■ Exercise prompt ■
In the records below, find every line with the word "font" and copy it.

■ Records to process ■
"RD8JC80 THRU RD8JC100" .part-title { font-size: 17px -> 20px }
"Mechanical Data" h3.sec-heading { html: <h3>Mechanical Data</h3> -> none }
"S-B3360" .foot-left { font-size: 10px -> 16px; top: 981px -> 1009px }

--

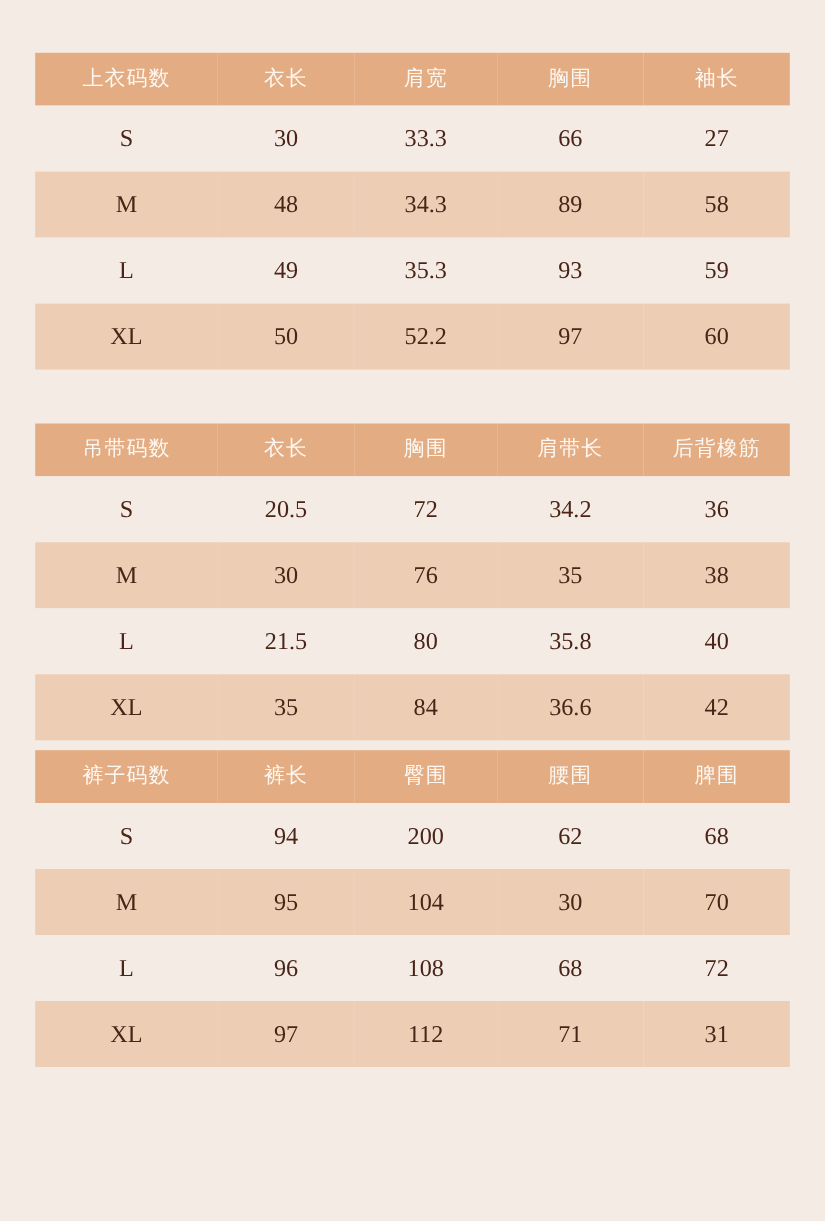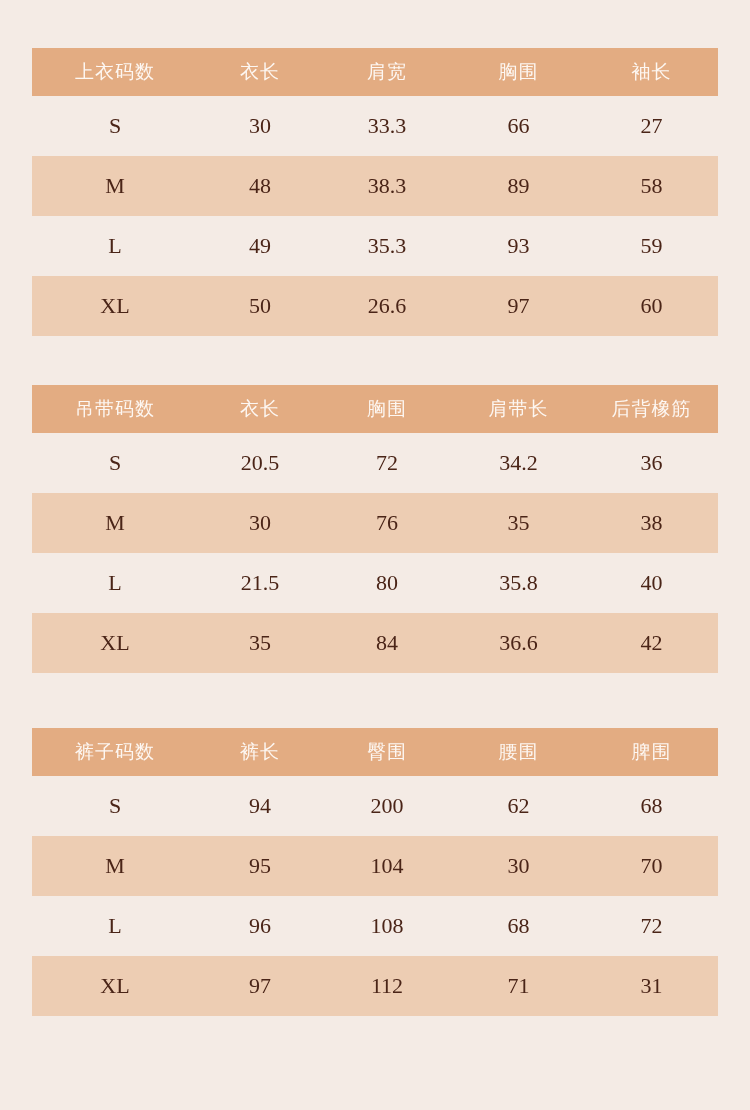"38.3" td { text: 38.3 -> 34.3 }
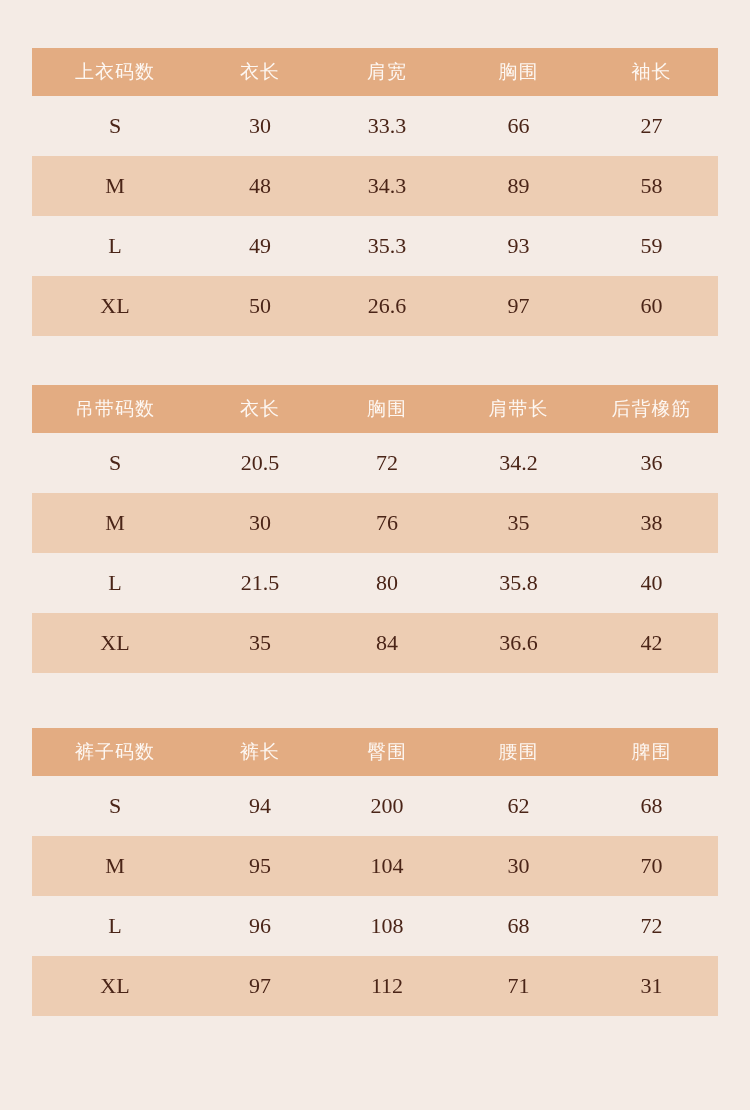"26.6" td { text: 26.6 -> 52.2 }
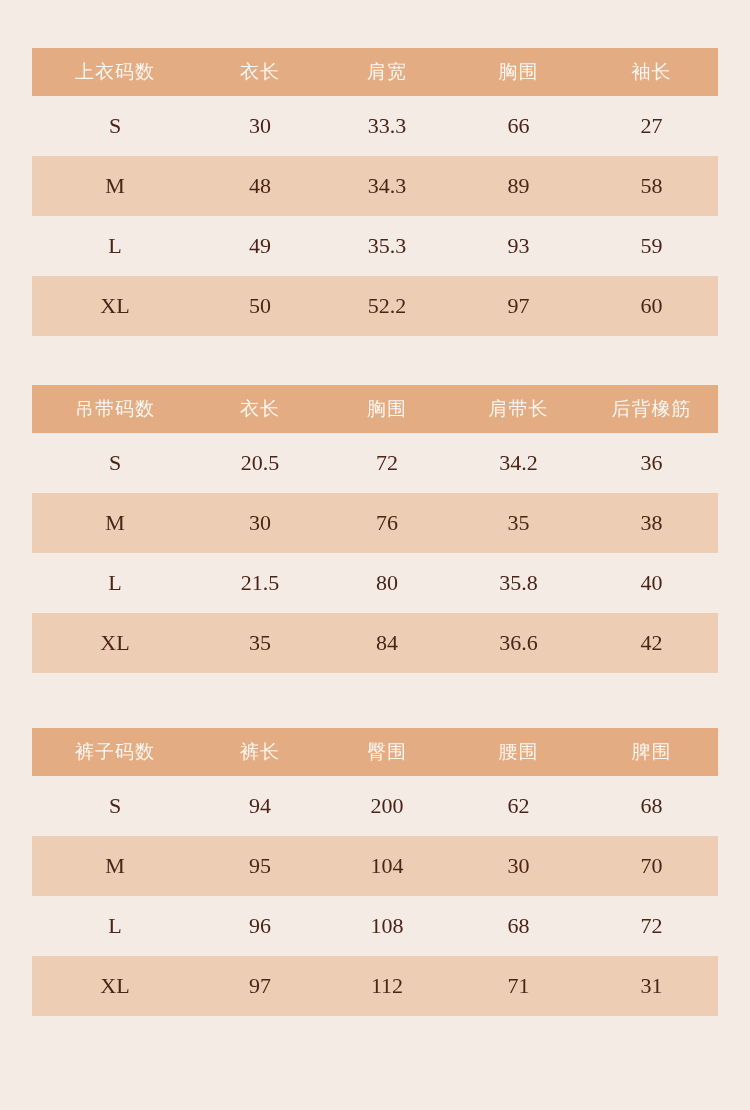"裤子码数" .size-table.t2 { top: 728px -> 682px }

■ Solution for this task ■
"RD8JC80 THRU RD8JC100" .part-title { font-size: 17px -> 20px }
"S-B3360" .foot-left { font-size: 10px -> 16px; top: 981px -> 1009px }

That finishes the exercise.